Documentation for OpArgIndex in conjecture generator (cvc5#11665)

kartik-sabharwal · web-flow · commit 348845e3f43b · 2025-02-20T13:10:08.000Z
diff --git a/src/theory/quantifiers/conjecture_generator.h b/src/theory/quantifiers/conjecture_generator.h
@@ -33,7 +33,141 @@ namespace quantifiers {
 
 class ConjectureGenerator;
 
-// operator independent index of arguments for an EQC
+/** operator independent index of arguments for an EQC
+ *
+ * The (almost) inductive definition of the set of irrelevant terms suggests
+ * the following algorithm to compute I, the set of irrelevant equivalence
+ * classes.  It is a standard algorithm that starts from the empty set and
+ * iterates up to a fixed point.
+ *
+ *     declare I and set its value to the empty set
+ *
+ *     for each equivalence class e:
+ *       if the sort of e is not an inductive datatype sort:
+ *         add e to I
+ *
+ *     declare I_old
+ *
+ *     do:
+ *        set I_old to the current value of I
+ *        for each equivalence class e:
+ *          if e is not in I:
+ *            for each term t in e:
+ *              if t has the form f(t_1, ..., t_n) where f is an atomic
+ *              trigger that is not a skolem function and the equivalence class
+ *              of each t_i is in I:
+ *                add e to I
+ *                continue to the next equivalence class
+ *              else
+ *                continue to the next term in e
+ *     while I_old is different from I
+ *
+ * Note the three nested loops in the second phase of the algorithm above.

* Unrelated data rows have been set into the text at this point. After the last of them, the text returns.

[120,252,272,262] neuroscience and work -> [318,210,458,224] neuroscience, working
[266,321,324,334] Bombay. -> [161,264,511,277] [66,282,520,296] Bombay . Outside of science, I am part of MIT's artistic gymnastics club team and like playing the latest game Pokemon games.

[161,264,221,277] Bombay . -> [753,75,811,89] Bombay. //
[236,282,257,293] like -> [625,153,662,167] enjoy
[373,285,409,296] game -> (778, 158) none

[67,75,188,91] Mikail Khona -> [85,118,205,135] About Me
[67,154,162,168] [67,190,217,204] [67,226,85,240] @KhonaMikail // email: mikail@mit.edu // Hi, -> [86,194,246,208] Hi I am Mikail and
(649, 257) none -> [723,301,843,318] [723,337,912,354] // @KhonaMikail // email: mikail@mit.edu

+ * We can avoid inspecting each element of each equivalence class that is not
+ * already in I by preparing a family of indices, which can be described
+ * abstractly as follows.
+ *
+ * _Definitions_
+ *
+ * - 'E' is the set of representatives of equivalence classes.
+ * - 'F' is the set of function symbols.
+ * - 'T' is the set of terms.
+ * - For a set 'X', X* denotes the set of all strings over X.
+ * - For a set 'X', X+ denotes the set of non-empty strings over X.
+ * - For sets 'X' and 'Y', X x Y denotes their cartesian product.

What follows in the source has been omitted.